▶ **Source material**:

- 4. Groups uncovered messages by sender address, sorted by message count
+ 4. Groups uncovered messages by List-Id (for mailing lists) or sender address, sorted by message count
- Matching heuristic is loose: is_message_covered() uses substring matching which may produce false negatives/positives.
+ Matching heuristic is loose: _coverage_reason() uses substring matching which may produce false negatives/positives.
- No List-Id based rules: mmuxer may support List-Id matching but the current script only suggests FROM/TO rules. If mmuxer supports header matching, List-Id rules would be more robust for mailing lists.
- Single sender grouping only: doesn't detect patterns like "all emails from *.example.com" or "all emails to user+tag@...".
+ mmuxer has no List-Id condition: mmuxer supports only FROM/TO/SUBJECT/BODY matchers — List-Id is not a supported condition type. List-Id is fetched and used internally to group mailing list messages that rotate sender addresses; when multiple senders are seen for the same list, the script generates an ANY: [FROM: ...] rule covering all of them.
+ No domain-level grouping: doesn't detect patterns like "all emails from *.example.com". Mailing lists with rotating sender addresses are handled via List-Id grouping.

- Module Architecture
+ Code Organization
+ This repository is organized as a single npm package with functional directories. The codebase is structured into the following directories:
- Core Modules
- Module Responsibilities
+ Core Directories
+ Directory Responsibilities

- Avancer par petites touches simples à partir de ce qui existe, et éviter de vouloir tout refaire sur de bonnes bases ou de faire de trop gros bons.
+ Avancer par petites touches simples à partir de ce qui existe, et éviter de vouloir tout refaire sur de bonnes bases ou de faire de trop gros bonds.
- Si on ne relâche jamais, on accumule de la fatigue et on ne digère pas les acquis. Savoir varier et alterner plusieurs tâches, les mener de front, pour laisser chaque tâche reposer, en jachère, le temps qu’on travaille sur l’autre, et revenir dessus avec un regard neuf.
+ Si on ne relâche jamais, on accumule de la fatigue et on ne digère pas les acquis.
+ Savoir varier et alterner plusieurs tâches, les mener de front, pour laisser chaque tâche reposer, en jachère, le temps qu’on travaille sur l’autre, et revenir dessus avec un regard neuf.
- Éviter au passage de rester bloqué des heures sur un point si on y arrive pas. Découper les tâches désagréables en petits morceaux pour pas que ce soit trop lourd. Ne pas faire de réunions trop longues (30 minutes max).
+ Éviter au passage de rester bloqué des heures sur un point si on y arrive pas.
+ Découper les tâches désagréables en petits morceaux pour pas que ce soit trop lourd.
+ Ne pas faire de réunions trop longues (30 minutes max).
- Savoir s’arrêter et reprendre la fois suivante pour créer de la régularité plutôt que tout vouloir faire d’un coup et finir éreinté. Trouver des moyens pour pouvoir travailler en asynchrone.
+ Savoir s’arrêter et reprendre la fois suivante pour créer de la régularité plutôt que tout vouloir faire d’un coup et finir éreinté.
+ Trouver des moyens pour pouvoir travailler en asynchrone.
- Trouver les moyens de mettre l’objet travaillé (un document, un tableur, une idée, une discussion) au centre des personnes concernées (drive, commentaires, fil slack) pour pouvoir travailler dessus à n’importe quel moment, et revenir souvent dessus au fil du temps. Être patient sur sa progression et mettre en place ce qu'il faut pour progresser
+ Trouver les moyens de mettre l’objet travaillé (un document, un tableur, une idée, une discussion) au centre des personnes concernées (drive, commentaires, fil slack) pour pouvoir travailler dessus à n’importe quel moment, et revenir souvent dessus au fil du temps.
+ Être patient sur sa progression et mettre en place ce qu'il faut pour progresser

▶ **What is needed**:
Would you transcribe every entry exactly?

▶ **Result of the exercise**:
- 4. Groups uncovered messages by sender address, sorted by message count
+ 4. Groups uncovered messages by List-Id (for mailing lists) or sender address, sorted by message count
- Matching heuristic is loose: is_message_covered() uses substring matching which may produce false negatives/positives.
+ Matching heuristic is loose: _coverage_reason() uses substring matching which may produce false negatives/positives.
- No List-Id based rules: mmuxer may support List-Id matching but the current script only suggests FROM/TO rules. If mmuxer supports header matching, List-Id rules would be more robust for mailing lists.
- Single sender grouping only: doesn't detect patterns like "all emails from *.example.com" or "all emails to user+tag@...".
+ mmuxer has no List-Id condition: mmuxer supports only FROM/TO/SUBJECT/BODY matchers — List-Id is not a supported condition type. List-Id is fetched and used internally to group mailing list messages that rotate sender addresses; when multiple senders are seen for the same list, the script generates an ANY: [FROM: ...] rule covering all of them.
+ No domain-level grouping: doesn't detect patterns like "all emails from *.example.com". Mailing lists with rotating sender addresses are handled via List-Id grouping.

- Module Architecture
+ Code Organization
+ This repository is organized as a single npm package with functional directories. The codebase is structured into the following directories:
- Core Modules
- Module Responsibilities
+ Core Directories
+ Directory Responsibilities

- Avancer par petites touches simples à partir de ce qui existe, et éviter de vouloir tout refaire sur de bonnes bases ou de faire de trop gros bons.
+ Avancer par petites touches simples à partir de ce qui existe, et éviter de vouloir tout refaire sur de bonnes bases ou de faire de trop gros bonds.
- Si on ne relâche jamais, on accumule de la fatigue et on ne digère pas les acquis. Savoir varier et alterner plusieurs tâches, les mener de front, pour laisser chaque tâche reposer, en jachère, le temps qu’on travaille sur l’autre, et revenir dessus avec un regard neuf.
+ Si on ne relâche jamais, on accumule de la fatigue et on ne digère pas les acquis.
+ Savoir varier et alterner plusieurs tâches, les mener de front, pour laisser chaque tâche reposer, en jachère, le temps qu’on travaille sur l’autre, et revenir dessus avec un regard neuf.
- Éviter au passage de rester bloqué des heures sur un point si on y arrive pas. Découper les tâches désagréables en petits morceaux pour pas que ce soit trop lourd. Ne pas faire de réunions trop longues (30 minutes max).
+ Éviter au passage de rester bloqué des heures sur un point si on y arrive pas.
+ Découper les tâches désagréables en petits morceaux pour pas que ce soit trop lourd.
+ Ne pas faire de réunions trop longues (30 minutes max).
- Savoir s’arrêter et reprendre la fois suivante pour créer de la régularité plutôt que tout vouloir faire d’un coup et finir éreinté. Trouver des moyens pour pouvoir travailler en asynchrone.
+ Savoir s’arrêter et reprendre la fois suivante pour créer de la régularité plutôt que tout vouloir faire d’un coup et finir éreinté.
+ Trouver des moyens pour pouvoir travailler en asynchrone.
- Trouver les moyens de mettre l’objet travaillé (un document, un tableur, une idée, une discussion) au centre des personnes concernées (drive, commentaires, fil slack) pour pouvoir travailler dessus à n’importe quel moment, et revenir souvent dessus au fil du temps. Être patient sur sa progression et mettre en place ce qu'il faut pour progresser
+ Trouver les moyens de mettre l’objet travaillé (un document, un tableur, une idée, une discussion) au centre des personnes concernées (drive, commentaires, fil slack) pour pouvoir travailler dessus à n’importe quel moment, et revenir souvent dessus au fil du temps.
+ Être patient sur sa progression et mettre en place ce qu'il faut pour progresser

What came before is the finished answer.